The tree shown in the output is deeper than the logical volume hierarchy suggests. LVM exposes the thin pool internal metadata device (_tmeta) and data device (_tdata) as separate device mapper targets, and lsblk renders the shared tpool target under both parents, producing duplicate subtrees. The relevant devices for this demonstration are lvmtest_vg-lvmtest_pool (the pool logical volume) and lvmtest_vg-lvmtest_vol (the thin volume).

The backing device and the pool logical volume both advertise DISC-GRAN=512B. Only the thin volume advertises DISC-GRAN=64K. The dm-thin target enforces chunk alignment at that device boundary before passing any discard down to the pool. DISC-MAX=64M on the thin volume is the maximum size the dm-thin target accepts for a single discard request; requests larger than this are split before being passed down.
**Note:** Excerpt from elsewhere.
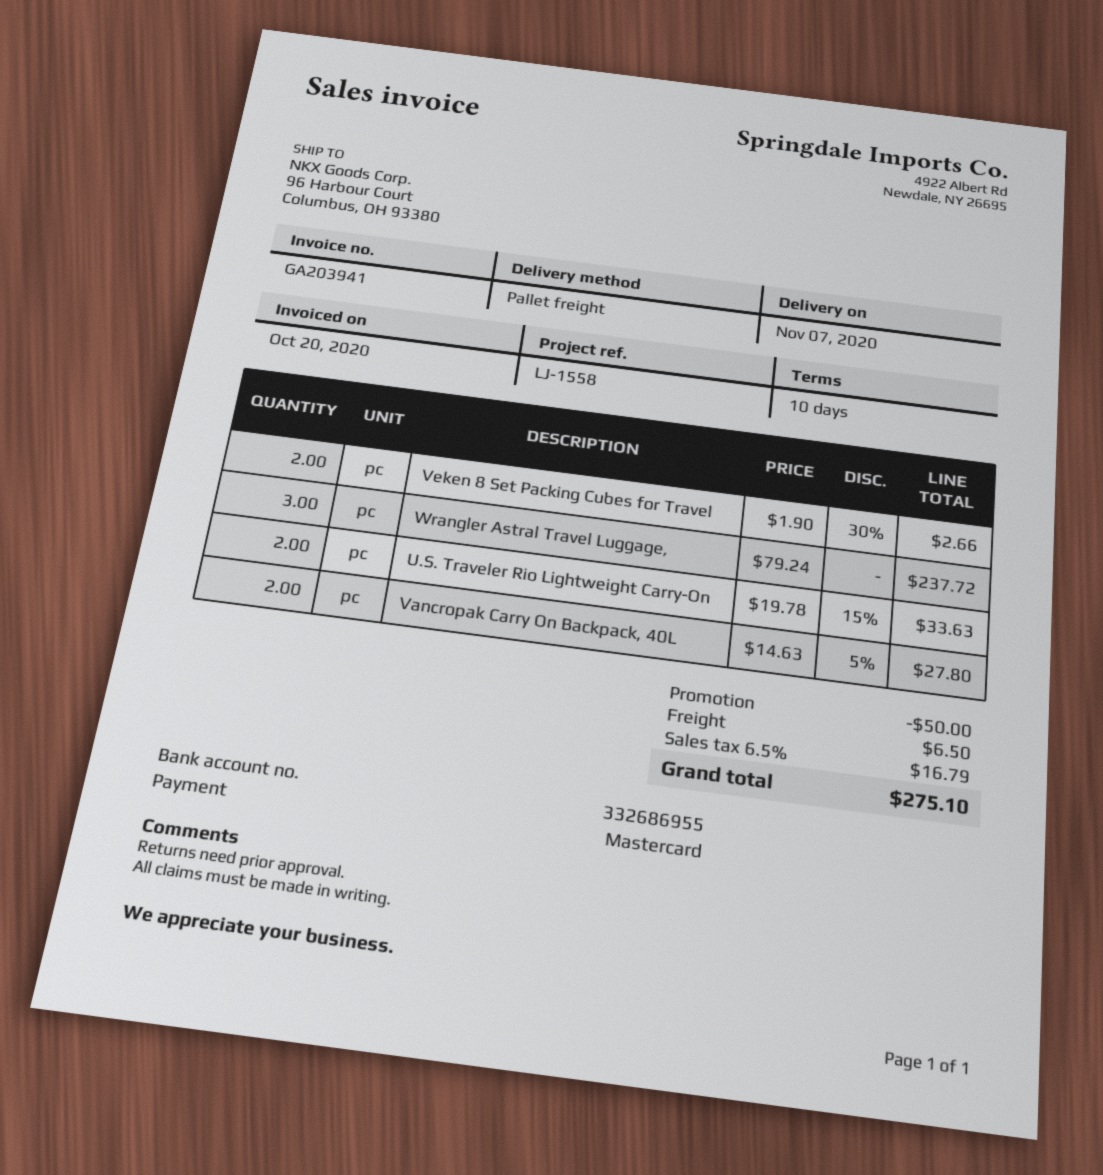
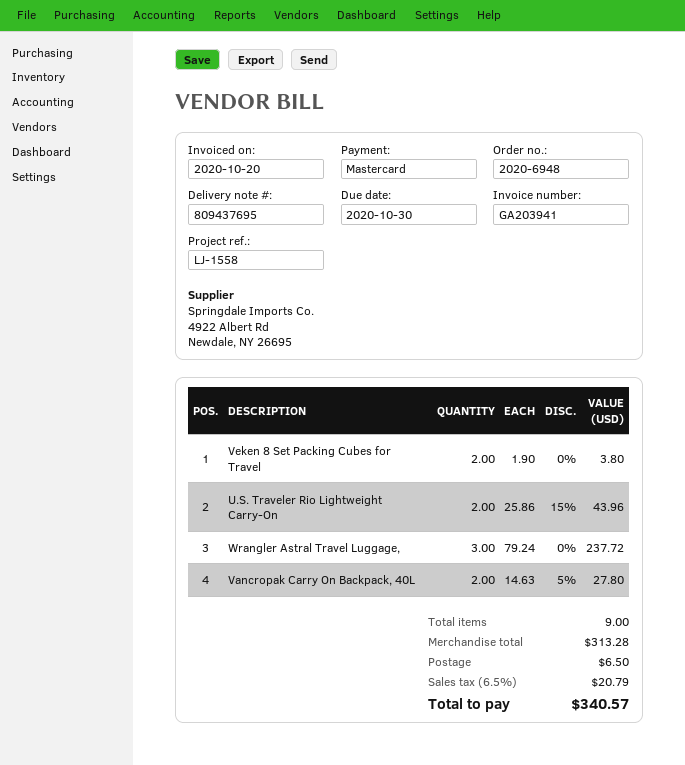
Veken 8 Set Packing Cubes for Travel: 2 x 1.90 - 30% = 2.66 -> 2 x 1.90 = 3.80
U.S. Traveler Rio Lightweight Carry-On: 2 x 19.78 - 15% = 33.63 -> 2 x 25.86 - 15% = 43.96
discount: 50.00 -> none
tax: 6.5% = 16.79 -> 6.5% = 20.79
total: 275.10 -> 340.57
The DISC-GRAN=64K minimum is a separate constraint: any discard request smaller than 64 KiB submitted to the thin volume will not reach the backing device.

TRIM behavior risk in large or virtualized deployments

Many Linux distributions ship with fstrim.timer enabled by default. Other distributions might ship with it disabled but periodic trimming is almost universally recommended. When enabled, the systemd timer runs fstrim on all mounted file systems, typically weekly, often on a Sunday.

In a large virtualized environment, there are two distinct I/O risks when fstrim runs concurrently across many VMs.

Discard I/O volume: A periodic fstrim run across many VMs generates a concurrent burst of discard requests against the shared storage back end. Each VM might submit hundreds of MiB or GiB of discard ranges. Even when every layer passes discards through correctly, this can saturate storage nodes, increasing latency, causing I/O queue buildup, or causing unavailability.
Write conversion: If any layer converts discard requests to write I/O, the concurrent I/O burst becomes more severe and, on thin-provisioned storage, the operation consumes allocated space rather than freeing it. At the DRBD layer, this can occur when the backing device reports no discard support or when discard_zeroes_if_aligned is set to no.⁶

Auditing and Managing TRIM

This section describes operational procedures. It assumes familiarity with the concepts described in the preceding section.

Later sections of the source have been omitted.